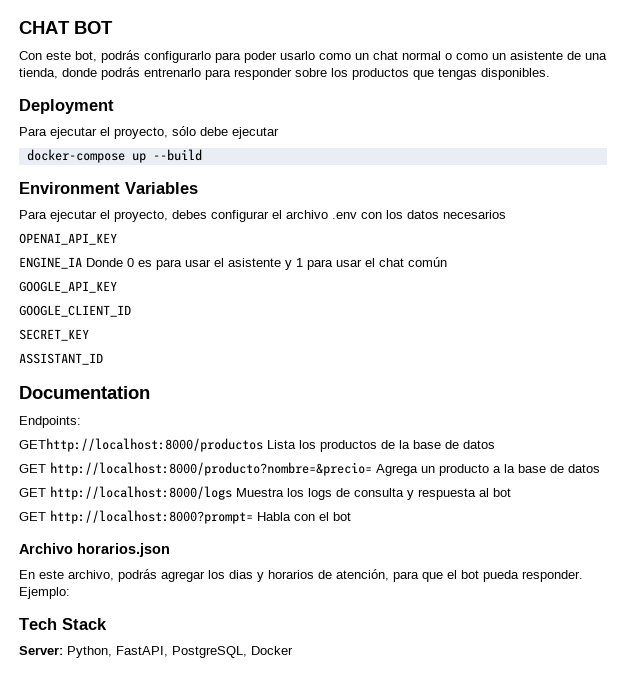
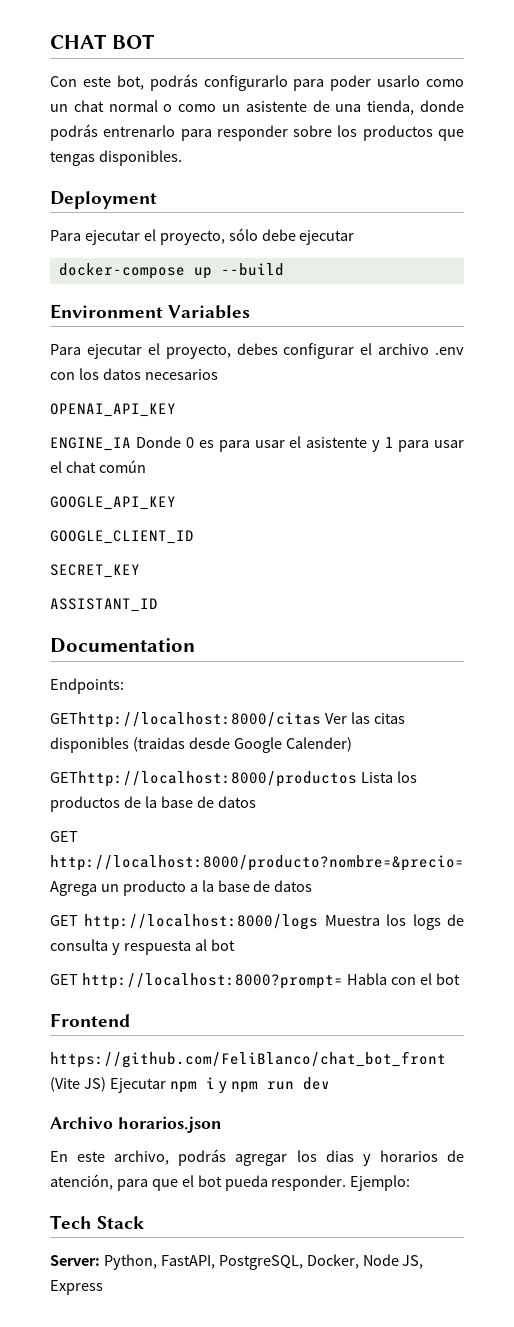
+ GEThttp://localhost:8000/citas Ver las citas disponibles (traidas desde Google Calender)
+ Frontend
+ https://github.com/FeliBlanco/chat_bot_front (Vite JS) Ejecutar npm i y npm run dev
- Server: Python, FastAPI, PostgreSQL, Docker
+ Server: Python, FastAPI, PostgreSQL, Docker, Node JS, Express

——————

• [WHAT IS REQUIRED]:
Show the lines above that include "FastAPI".

• [WRITTEN ANSWER]:
- Server: Python, FastAPI, PostgreSQL, Docker
+ Server: Python, FastAPI, PostgreSQL, Docker, Node JS, Express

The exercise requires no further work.